Cardiff, Dec 2016
Sabotage is not a particularly showy game – the modern setting translates to a fairly stripped-down theme and mostly straightforward props. But it’s a well designed and satisfying room, and some nice touches give it an edge of understated humour that I really enjoyed. And the difficulty is sufficient to give even the more experienced teams plenty to get to grips with.
It does use a quite remarkable number of padlocks, though these are very much on-theme. There are also quite a few promising-looking numbers to be found, which makes it easy to end up trying hopeful guesses in whichever available locks they might fit – however, some of the locks have auto-lockout mechanisms that help discourage that tendency. At least one such lock then also has an alternative way to solve the puzzle in case you get locked out, which shows pleasing care in the design.
Some may be put off by the heavy use of padlocks or find the low-key decor underwhelming. But even more so than the first Breakout room we played, it has some quite creative design ideas, and more importantly we found it free of the little frustrations that sometimes spoil an escape game. Add in the high difficulty level and its subtle wit, and it’s a room I’d recommend.
Full disclosure: we played this game for free, as a reward for breaking the record on their Disturbed game.

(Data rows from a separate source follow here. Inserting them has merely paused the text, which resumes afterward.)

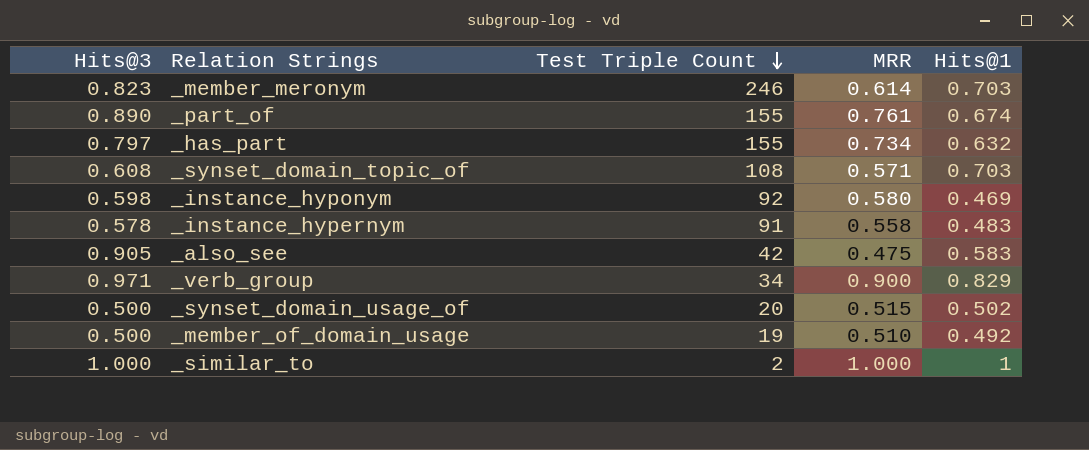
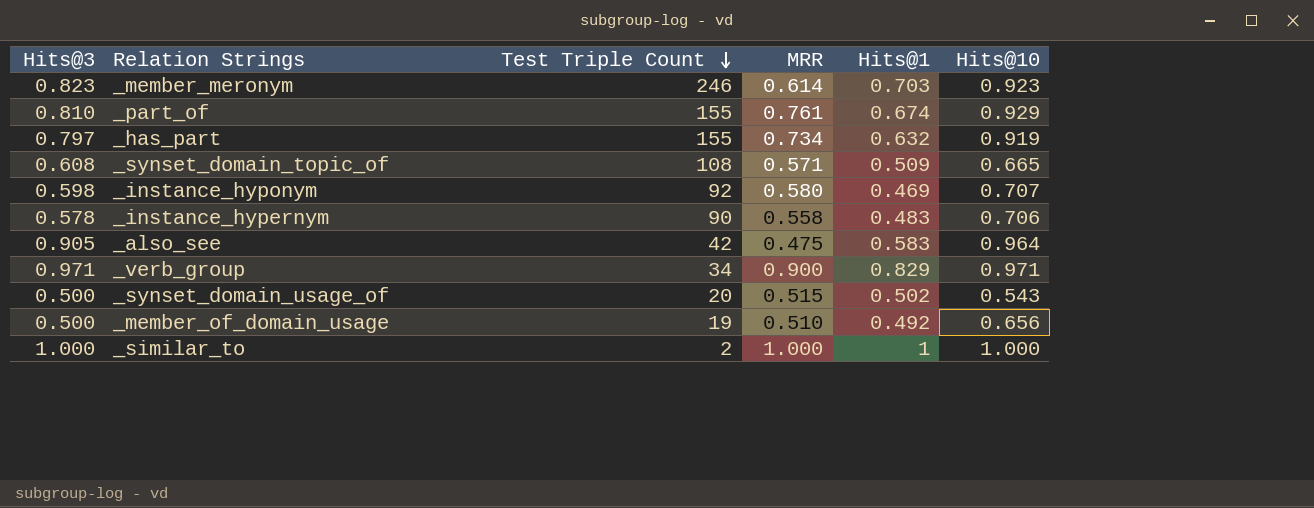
column Hits@10 | position: none -> 6
_part_of | Hits@3: 0.890 -> 0.810
_synset_domain_topic_of | Hits@1: 0.703 -> 0.509
_instance_hypernym | Test Triple Count: 91 -> 90

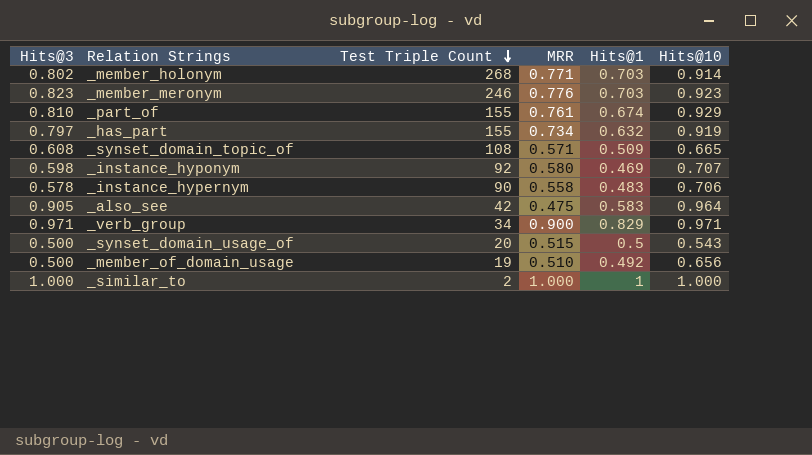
row _member_holonym: none -> 0.802 | 268 | 0.771 | 0.703 | 0.914
_member_meronym | MRR: 0.614 -> 0.776
_synset_domain_usage_of | Hits@1: 0.502 -> 0.5

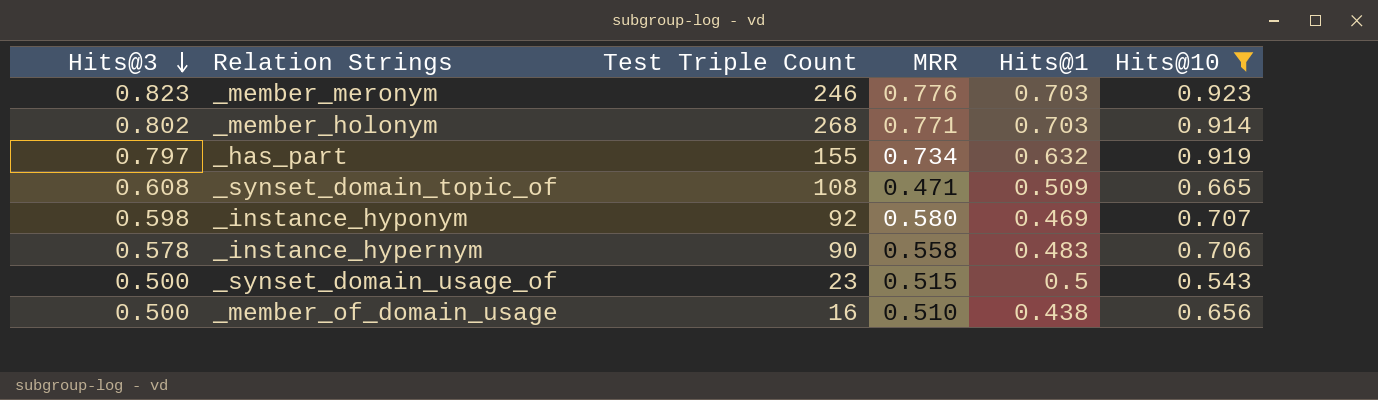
filter: none -> Hits@10 <= 0.923
row order: Test Triple Count descending -> Hits@3 descending
_synset_domain_topic_of | MRR: 0.571 -> 0.471
_synset_domain_usage_of | Test Triple Count: 20 -> 23
_member_of_domain_usage | Test Triple Count: 19 -> 16
_member_of_domain_usage | Hits@1: 0.492 -> 0.438

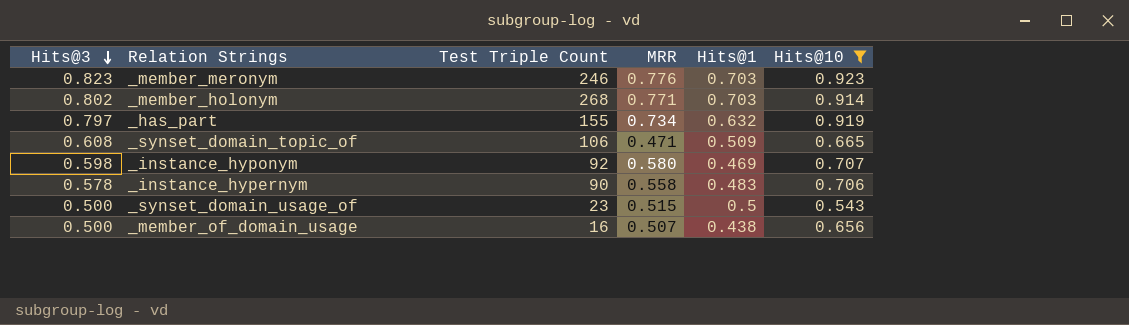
_synset_domain_topic_of | Test Triple Count: 108 -> 106
_member_of_domain_usage | MRR: 0.510 -> 0.507

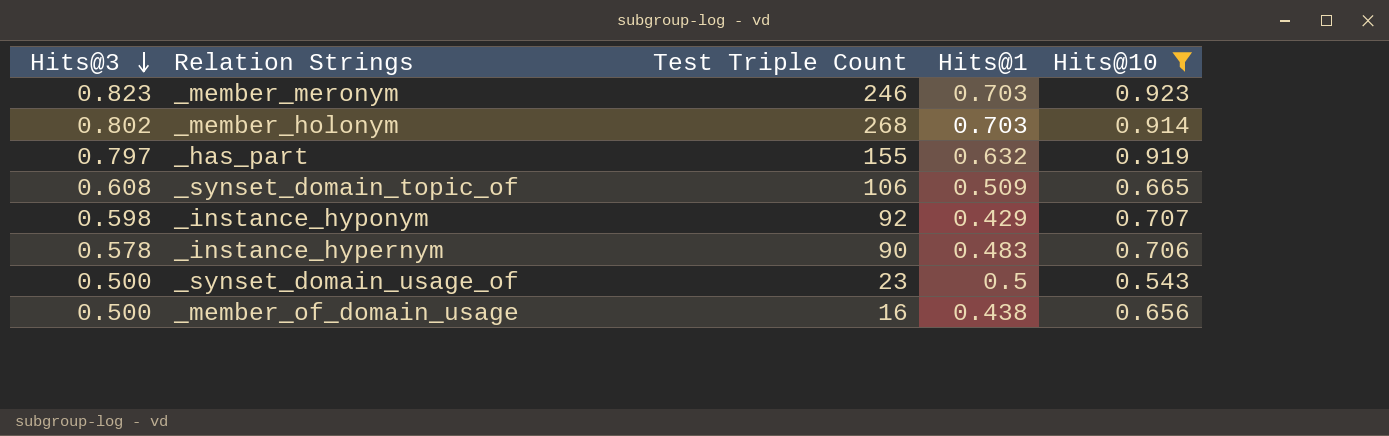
column MRR | position: 4 -> none
_instance_hyponym | Hits@1: 0.469 -> 0.429

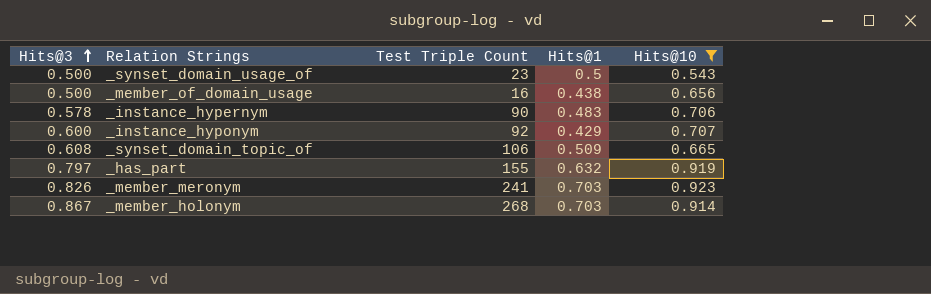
row order: Hits@3 descending -> Hits@3 ascending
_instance_hyponym | Hits@3: 0.598 -> 0.600
_member_meronym | Hits@3: 0.823 -> 0.826
_member_meronym | Test Triple Count: 246 -> 241
_member_holonym | Hits@3: 0.802 -> 0.867

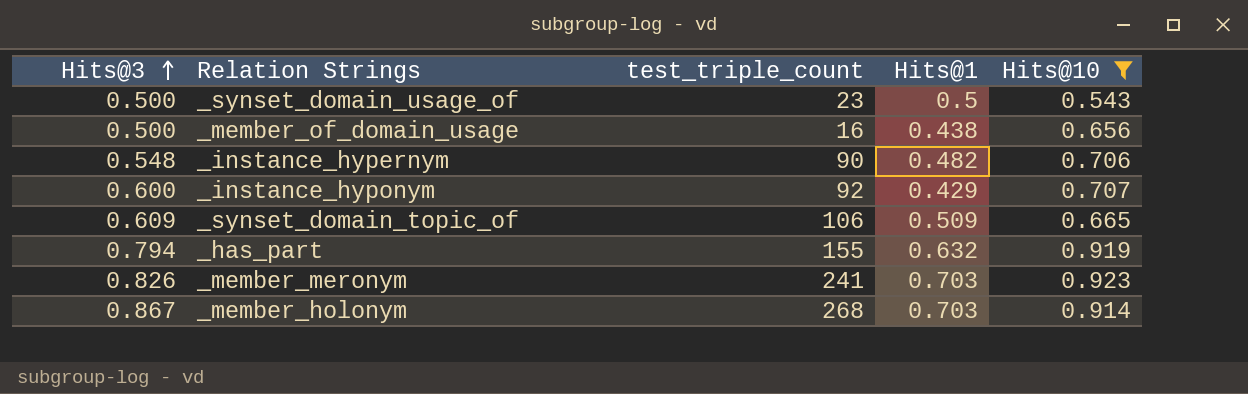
column name: Test Triple Count -> test_triple_count
_instance_hypernym | Hits@3: 0.578 -> 0.548
_instance_hypernym | Hits@1: 0.483 -> 0.482
_synset_domain_topic_of | Hits@3: 0.608 -> 0.609
_has_part | Hits@3: 0.797 -> 0.794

Again, over-reliance on identical combination locks / padlocks can and should be easily avoided, and they could really up this room by putting in a few automatic opening cupboards/drawers, possibly adding to the theme as well. That said, there were a couple of delightful puzzles and things that when we worked out the answer really pleased me, as well as a couple of things we’d never seen before (always nice). There was a good mixture of physical, mental, and searching puzzles involved.